Nancy explained in the filing that Marisa “was always very concerned with Lili having a sibling” so she decided “to take on the herculean task of having a second child with an anonymous sperm donor in order to provide Lili with either a brother or a sister.”
Lili has been so “proud” to be Mariel’s older sister, and “from the second that Mariel was born, her and Lili had a very special relationship,” Nancy says in the document.
Lili sings Mariel songs, plays with her baby sister with their “stuffies” and draws her pictures, including of their family, Nancy says in the affidavit.
When Mariel would wake up from a nap, Lili would feed her Cheerios or bananas and would do funny dances and sing for her, the filing says.
“On July 26, 2024, all of our lives were changed forever,” a heartbroken Nancy wrote.
That day, Marisa — a former volunteer track coach at Fordham University and a board member of the Central Park Track Club — had packed her bags and put Mariel into her Honda Civic to go spend five nights with her parents in New Jersey. She was going to pick up Lili from her father before heading out of town, the court papers say.
But Leigh approached Marisa as she was loading something into the trunk and shot her once in the back of the head and again in the back before turning the gun on herself.
Leigh had been terminally ill with cancer and had been living with Reed at his East 79th Street apartment, where Lili would also stay during Reed’s visitation time.

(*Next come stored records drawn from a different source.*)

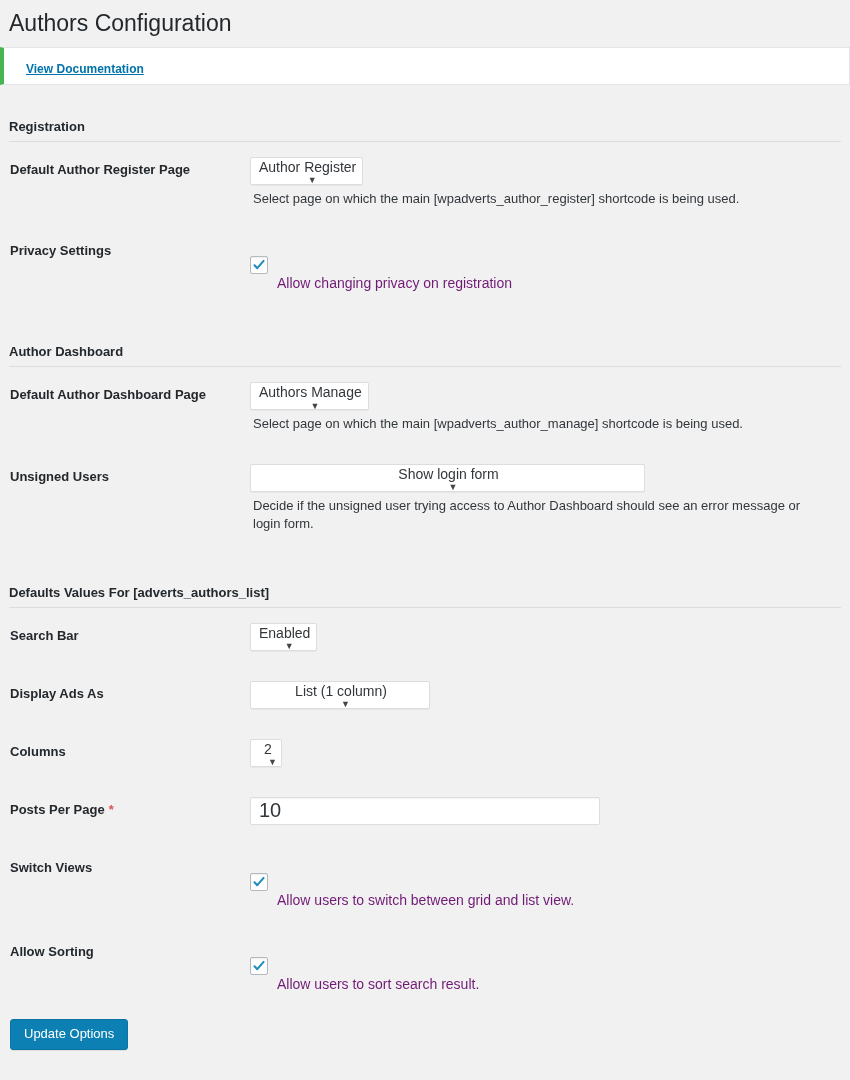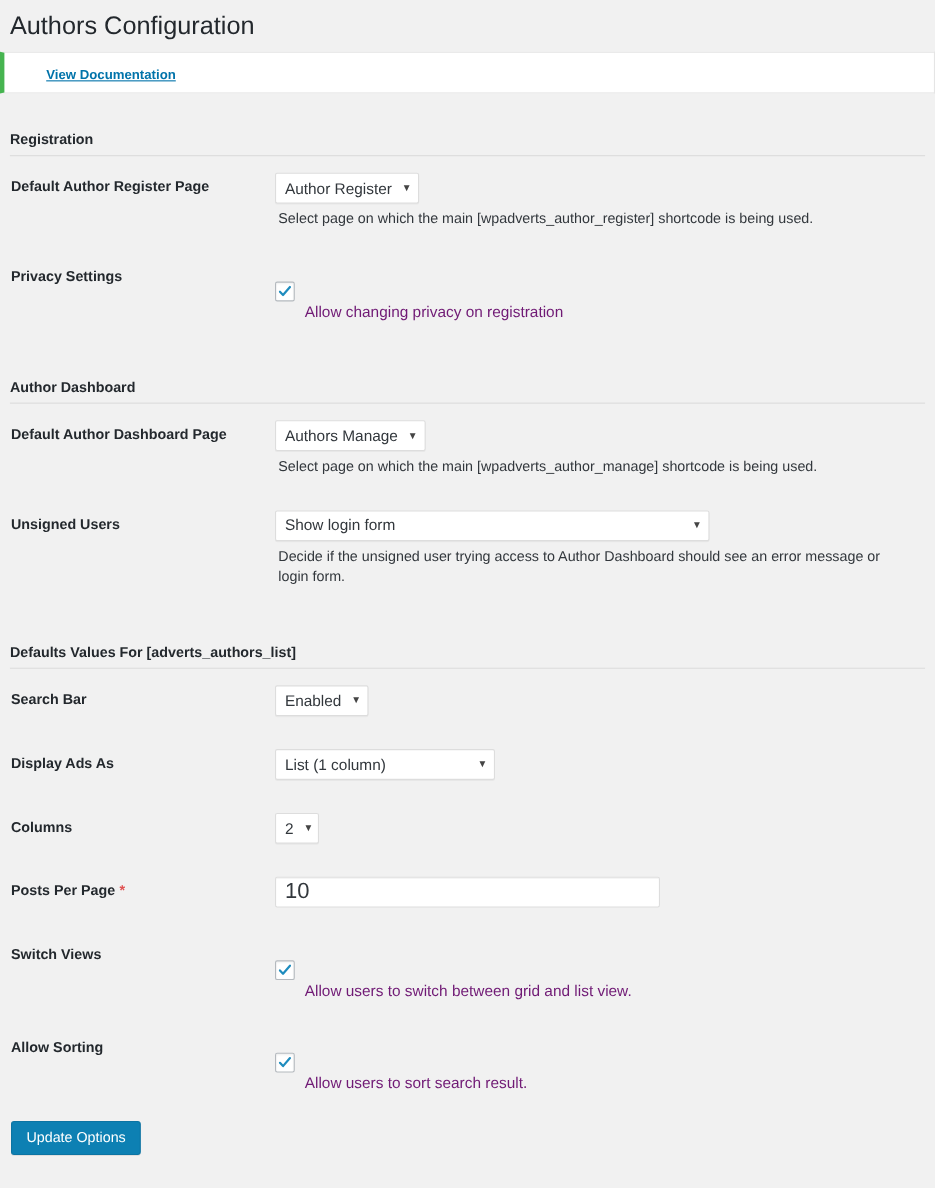--- a/index.html
+++ b/index.html
@@ -24,21 +24,21 @@
     margin: 0;
   }
 
   .notice {
     background: #ffffff;
     border-left: 4px solid #46b450;
     border-top: 1px solid #e5e5e5;
     border-right: 1px solid #e5e5e5;
     border-bottom: 1px solid #e5e5e5;
     margin: 5px 0 0 0;
-    padding: 11px 12px 11px 16px;
+    padding: 11px 12px 11px 0;
     box-sizing: border-box;
     height: 38px;
   }
   .notice a {
     color: #0073aa;
     font-weight: bold;
     font-size: 12px;
     text-decoration: underline;
     margin-left: 22px;
   }
@@ -87,30 +87,31 @@
     background: #fff;
     border: 1px solid #dddddd;
     box-shadow: 0 1px 0 rgba(0,0,0,0.04);
     border-radius: 2px;
     height: 28px;
     box-sizing: border-box;
     font-size: 14px;
     color: #32373c;
     padding: 0 6px 0 8px;
     font-family: "Liberation Sans", sans-serif;
+    flex-direction: column;
   }
   .sel .arrow {
     font-size: 9px;
     color: #444;
     margin-left: 9px;
     line-height: 1;
   }
   .sel.w-auto { }
   .sel.w-wide { width: 395px; }
-  .sel.w-med  { width: 200px; }
+  .sel.w-med  { width: 180px; }
   .sel.w-tiny { padding-right: 4px; }
 
   .desc {
     font-size: 13px;
     color: #32373c;
     margin: 5px 0 0 3px;
     line-height: 1.4;
   }
 
   input.text-input {

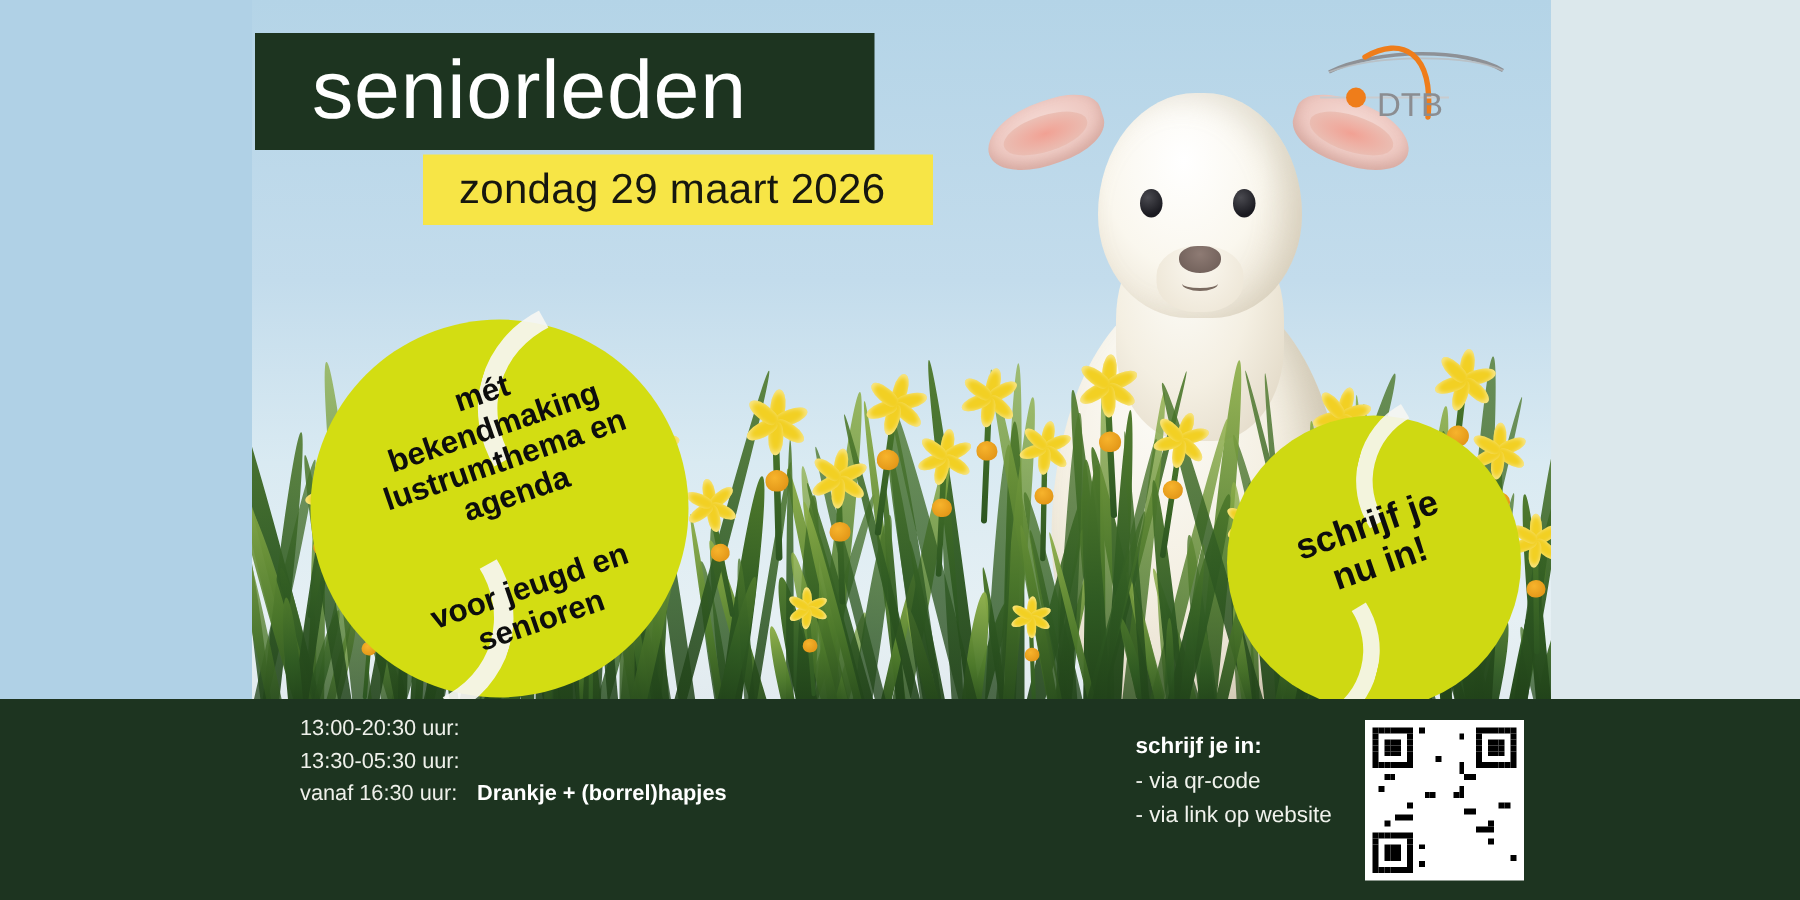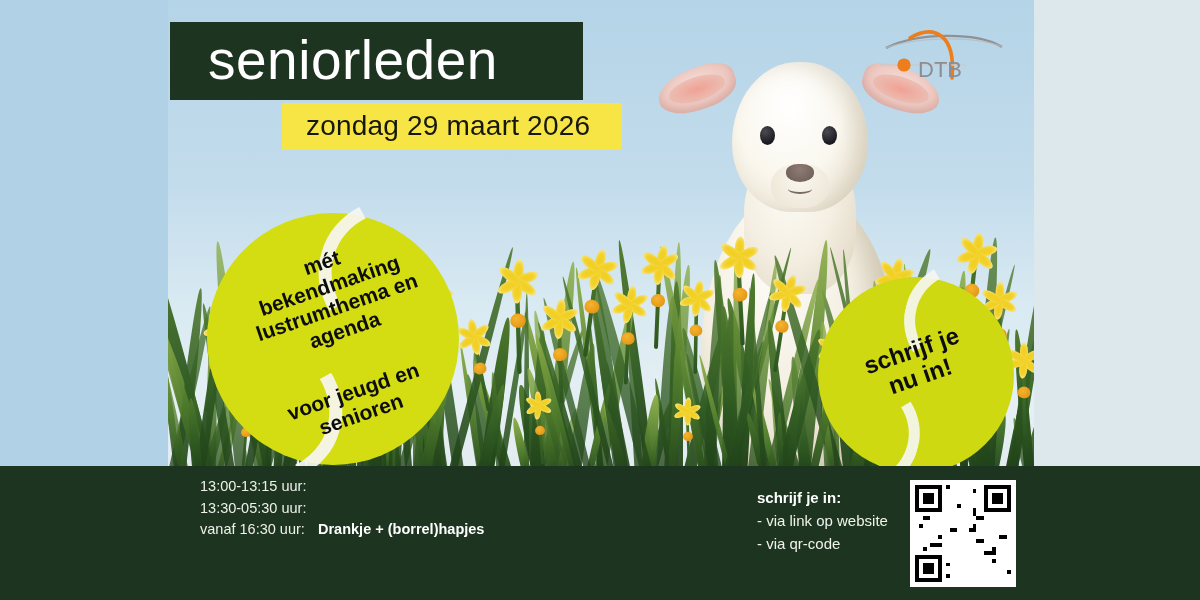--- a/index.html
+++ b/index.html
@@ -830,36 +830,36 @@
     <div class="disc"></div>
     <div class="cut-top"></div>
     <div class="cut-bot"></div>
     <div class="ball-text t1">schrijf je
 nu in!</div>
   </div>
 
   <div class="footer">
     <div class="schedule">
         <div class="sched-row">
-          <div class="sched-time">13:00-13:15 uur:</div>
+          <div class="sched-time">13:00-20:30 uur:</div>
         </div>
         <div class="sched-row">
           <div class="sched-time">13:30-05:30 uur:</div>
         </div>
         <div class="sched-row">
           <div class="sched-time">vanaf 16:30 uur:</div>
           <div class="sched-desc"><b>Drankje + (borrel)hapjes</b><i></i></div>
         </div>
       </div>
   </div>
 
   <div class="signup">
     <div class="hd">schrijf je in:</div>
+    <div>- via qr-code</div>
     <div>- via link op website</div>
-    <div>- via qr-code</div>
   </div>
 
   <div class="qr">
     <div class="qr-grid">
         <i></i>
         <i></i>
         <i></i>
         <i></i>
         <i></i>
         <i></i>

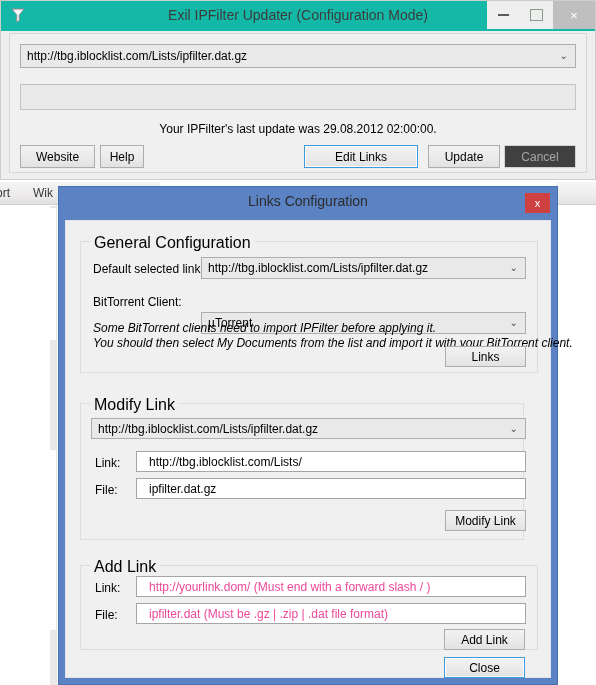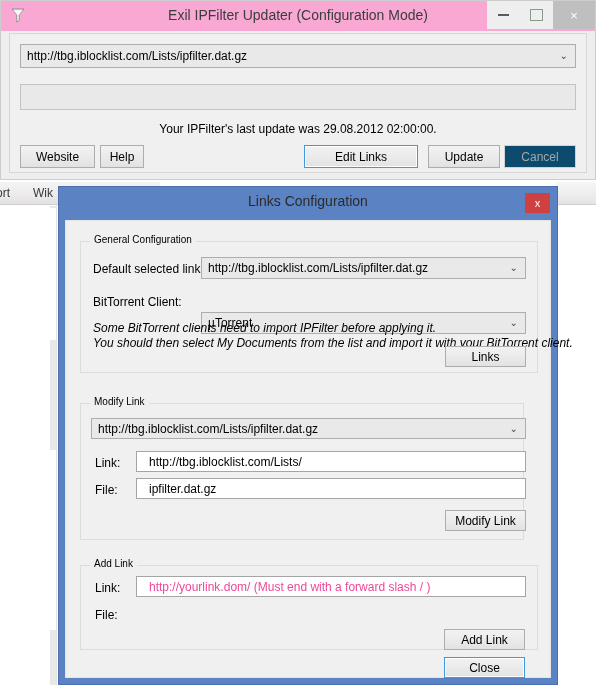--- a/index.html
+++ b/index.html
@@ -70,21 +70,21 @@
     position: absolute;
     left: 0; top: 0;
     width: 596px; height: 180px;
     background: #eeeeee;
     border: 1px solid #cdcdcd;
     box-sizing: border-box;
   }
   .titlebar {
     position: relative;
     height: 30px;
-    background: #f9a8d4;
+    background: #14b8a6;
   }
   .title-icon {
     position: absolute;
     left: 8px; top: 5px;
     width: 18px; height: 18px;
   }
   .title-text {
     position: absolute;
     left: 0; right: 0; top: 6px;
     text-align: center;
@@ -174,21 +174,21 @@
     white-space: nowrap;
   }
   .btn.bold { font-weight: normal; }
   .btn.focus {
     border: 1px solid #3c9ade;
     box-shadow: inset 0 0 0 1px #ffffff;
   }
   .btn.disabled {
     color: #a6a6a6;
     border: 1px solid #d2d2d2;
-    background: #0c4a6e;
+    background: #404040;
   }
 
   
   #dialog {
     position: absolute;
     left: 58px; top: 186px;
     width: 500px; height: 499px;
     background: #5b82c3;
     border: 1px solid #4a6fae;
     box-sizing: border-box;
@@ -224,21 +224,21 @@
     position: absolute;
     border: 1px solid #dcdcdc;
     box-sizing: border-box;
     background: transparent;
   }
   .groupbox > .gb-legend {
     position: absolute;
     left: 9px; top: -8px;
     background: #f0f0f0;
     padding: 0 4px;
-    font-size: 10px;
+    font-size: 16px;
     color: #000;
   }
 
   .fieldlabel {
     position: absolute;
     font-size: 12px;
     color: #000;
   }
 
   .textbox {
@@ -371,19 +371,22 @@
 
     <div class="groupbox" style="left:14px; top:344px; width:458px; height:85px;">
       <span class="gb-legend">Add Link</span>
 
       <span class="fieldlabel" style="left:14px; top:15px;">Link:</span>
       <div class="textbox placeholder" style="left:55px; top:10px; width:390px; height:21px;">
         <span>http://yourlink.dom/ (Must end with a forward slash / )</span>
       </div>
 
       <span class="fieldlabel" style="left:14px; top:42px;">File:</span>
+      <div class="textbox placeholder" style="left:55px; top:37px; width:390px; height:21px;">
+        <span>ipfilter.dat (Must be .gz | .zip | .dat file format)</span>
+      </div>
     </div>
 
     <div class="btn" style="position:absolute; left:378px; top:408px; width:81px; height:21px;">Add Link</div>
 
     <div class="btn focus" style="position:absolute; left:378px; top:436px; width:81px; height:21px;">Close</div>
   </div>
 </div>
 
 </body></html>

Before her heinous crime, Leigh scrawled a seven-page letter “For Police” describing how she felt Marisa was trying to alienate Lili from Reed and saying she suspected Marisa of abusing Lili — despite child services clearing Marisa in two probes launched by Reed and the accounts of friends and family that Marisa was nothing but a doting mother.
“She took away the child’s mother in order to make her son happy … it’s shocking,” a law-enforcement source had told The Post of Leigh right after the murder-suicide. “I’ve seen a lot of s–t but this is Biblical s–t.”
Nancy says in court papers that she and her husband have asked Reed “numerous” times since the horror to speak with Lili, as they are concerned with how she is doing after losing her mother and over concerns that the young sisters need to comfort each other — but Reed hasn’t even let them see her on video calls.
“We have no idea how [Lili] is doing, or what [Reed] has even told Lili about her mother,” the court papers say. “This is beyond unacceptable and must be rectified immediately.”
The grandparents say they are so committed that they will remain at Marisa’s apartment on East 86th Street during weekday visitations with Lily. They are also demanding Lili has daily video calls with Mariel.
The Galloways’ lawyer and the lawyer who represented Reed in his initial custody case with Marisa both did not immediately return Post requests for comment. A working number for Reed could not immediately be found.